Jakarta Pertamina Enduro Siap Amankan Papan Atas Proliga 2026 di Malang

Olahraga | sindonews | Rabu, 4 Februari 2026 - 21:31
share

Kota Malang kembali bersiap menjadi episentrum voli nasional. Tim voli putri Jakarta Pertamina Enduro (JPE) akan melakoni laga kandang krusial dalam lanjutan Proliga 2026 yang digelar di GOR Ken Arok pada 5–8 Februari 2026.

Sebagai tuan rumah, JPE dijadwalkan menghadapi dua tantangan besar, yakni menghadapi Jakarta Electric PLN Mobile, Kamis (5/2/2026), pukul 19.00 WIB. Kemudian menantang Medan Falcons, Minggu (8/2) pukul 19.00 WIB.

Dua laga ini bukan sekadar pertandingan biasa, melainkan momentum bagi Megawati Hangestri dkk. untuk memperkokoh posisi mereka di puncak klasemen. Chef de Mission JPE, Werry Prayogi, mengungkapkan optimisme tinggi mengingat performa tim yang sedang panas.

Dengan koleksi lima kemenangan dalam empat pekan pertama, JPE kini duduk manis di peringkat kedua klasemen. "Kami berada di jalur yang tepat, tapi bermain di Malang sebagai kandang sendiri adalah momentum yang harus dimaksimalkan," ujar Werry.

Senada dengan itu, opposite hitter andalan JPE, Megawati Hangestri, memandang posisi peringkat dua sebagai cambuk semangat. "Ini adalah tanggung jawab besar. Saya dan teman-teman akan berusaha mengeksekusi setiap peluang dengan maksimal," tegas pemain yang dijuluki Megatron tersebut.Dukungan penuh dari Pertamina Group memastikan seri Malang kali ini tak hanya soal skor di lapangan. Selain aksi atlet profesional, penonton akan dimanjakan dengan berbagai aktivasi menarik.

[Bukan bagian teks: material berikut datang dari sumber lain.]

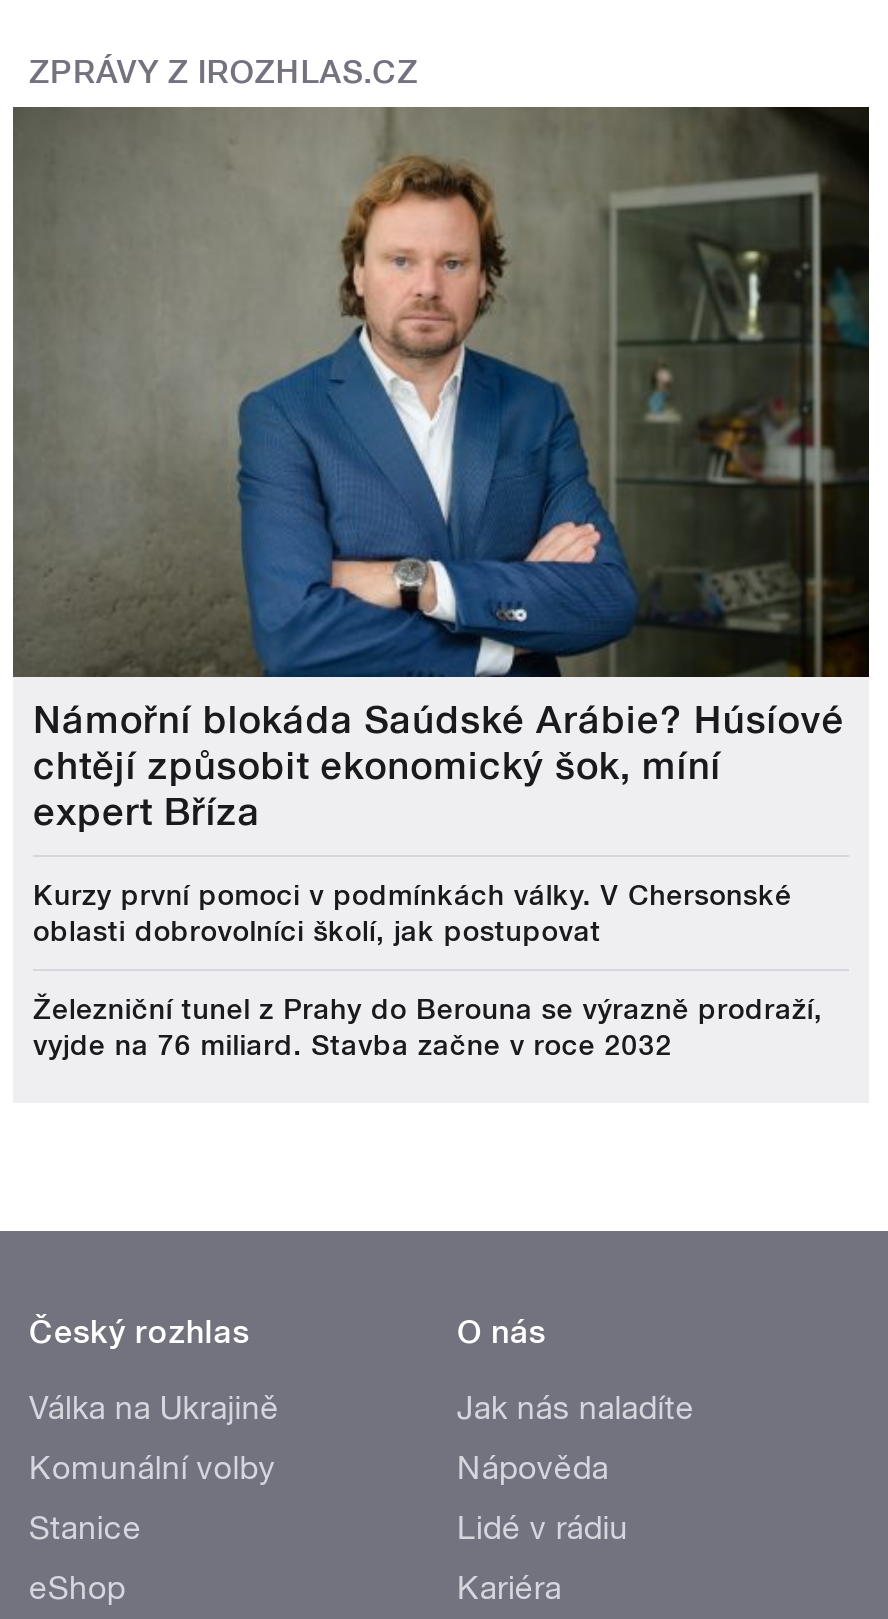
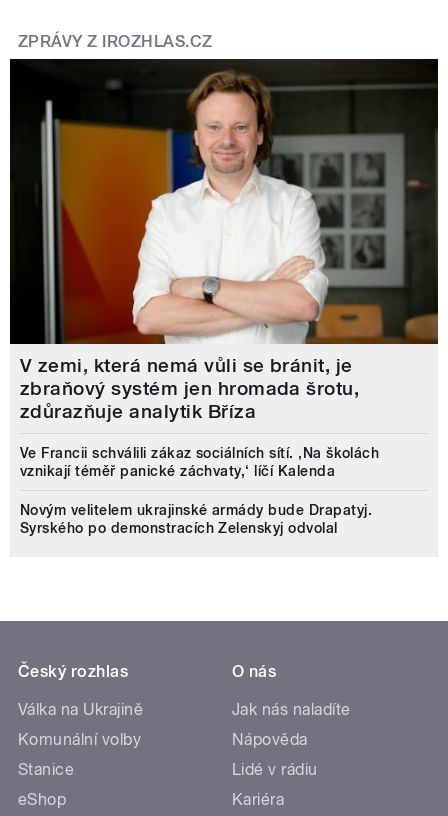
- [image]
- Námořní blokáda Saúdské Arábie? Húsíové
- chtějí způsobit ekonomický šok, míní
- expert Bříza
+ [image]
+ V zemi, která nemá vůli se bránit, je
+ zbraňový systém jen hromada šrotu,
+ zdůrazňuje analytik Bříza

- Kurzy první pomoci v podmínkách války. V Chersonské
- oblasti dobrovolníci školí, jak postupovat
+ Ve Francii schválili zákaz sociálních sítí. ‚Na školách
+ vznikají téměř panické záchvaty,‘ líčí Kalenda

- Železniční tunel z Prahy do Berouna se výrazně prodraží,
- vyjde na 76 miliard. Stavba začne v roce 2032
+ Novým velitelem ukrajinské armády bude Drapatyj.
+ Syrského po demonstracích Zelenskyj odvolal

Nantinya di GOR Ken Arok, terdapat 22 UMKM lokal, termasuk 10 mitra binaan kategori F&B, yang ikut memeriahkan area venue. Penggemar dapat menikmati berbagai pengalaman seru di luar arena pertandingan.

Selain itu, untuk menjaga kenyamanan penonton, sebanyak 100 personel gabungan TNI-Polri disiagakan. Pelatih JPE, Bulent Karslıoglu, menekankan bahwa kehadiran suporter di Malang akan menjadi "pemain ketujuh" bagi timnya.

"Dukungan penonton adalah energi tambahan, namun kedisiplinan dan transisi permainan tetap menjadi kunci utama kami," imbuhnya.